Revision tracking records:
+-------+

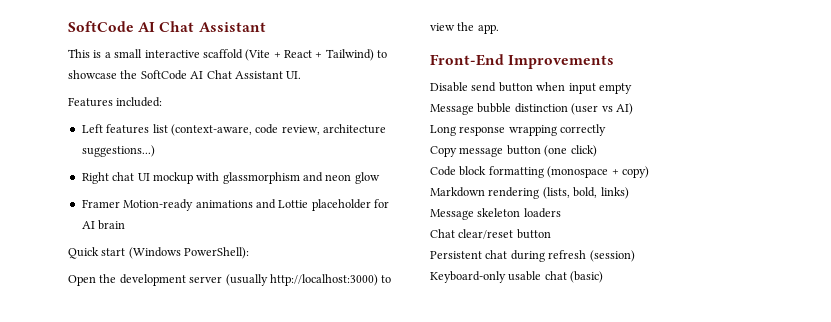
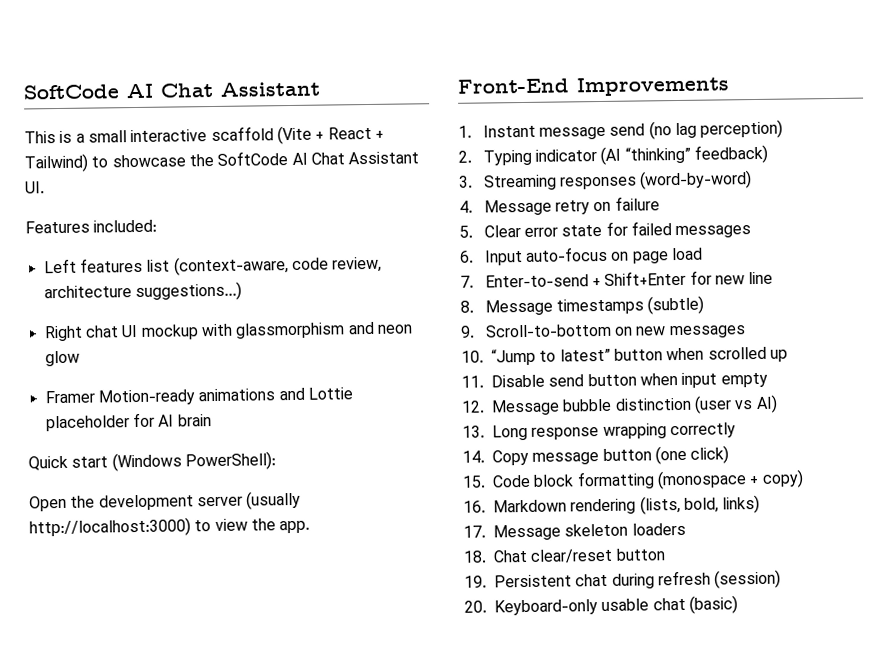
- Disable send button when input empty
+ 1. Instant message send (no lag perception)
+ 2. Typing indicator (AI “thinking” feedback)
+ 3. Streaming responses (word-by-word)
+ 4. Message retry on failure
+ 5. Clear error state for failed messages
+ 6. Input auto-focus on page load
+ 7. Enter-to-send + Shift+Enter for new line
+ 8. Message timestamps (subtle)
+ 9. Scroll-to-bottom on new messages
+ 10. “Jump to latest” button when scrolled up
+ 11. Disable send button when input empty
- Message bubble distinction (user vs AI)
+ 12. Message bubble distinction (user vs AI)
- Long response wrapping correctly
+ 13. Long response wrapping correctly
- Copy message button (one click)
+ 14. Copy message button (one click)
- Code block formatting (monospace + copy)
+ 15. Code block formatting (monospace + copy)
- Markdown rendering (lists, bold, links)
+ 16. Markdown rendering (lists, bold, links)
- Message skeleton loaders
+ 17. Message skeleton loaders
- Chat clear/reset button
+ 18. Chat clear/reset button
- Persistent chat during refresh (session)
+ 19. Persistent chat during refresh (session)
- Keyboard-only usable chat (basic)
+ 20. Keyboard-only usable chat (basic)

+-------+

Every entry must be transcribed exactly. Pictures do not belong in the copy.

Answer below:
- Disable send button when input empty
+ 1. Instant message send (no lag perception)
+ 2. Typing indicator (AI “thinking” feedback)
+ 3. Streaming responses (word-by-word)
+ 4. Message retry on failure
+ 5. Clear error state for failed messages
+ 6. Input auto-focus on page load
+ 7. Enter-to-send + Shift+Enter for new line
+ 8. Message timestamps (subtle)
+ 9. Scroll-to-bottom on new messages
+ 10. “Jump to latest” button when scrolled up
+ 11. Disable send button when input empty
- Message bubble distinction (user vs AI)
+ 12. Message bubble distinction (user vs AI)
- Long response wrapping correctly
+ 13. Long response wrapping correctly
- Copy message button (one click)
+ 14. Copy message button (one click)
- Code block formatting (monospace + copy)
+ 15. Code block formatting (monospace + copy)
- Markdown rendering (lists, bold, links)
+ 16. Markdown rendering (lists, bold, links)
- Message skeleton loaders
+ 17. Message skeleton loaders
- Chat clear/reset button
+ 18. Chat clear/reset button
- Persistent chat during refresh (session)
+ 19. Persistent chat during refresh (session)
- Keyboard-only usable chat (basic)
+ 20. Keyboard-only usable chat (basic)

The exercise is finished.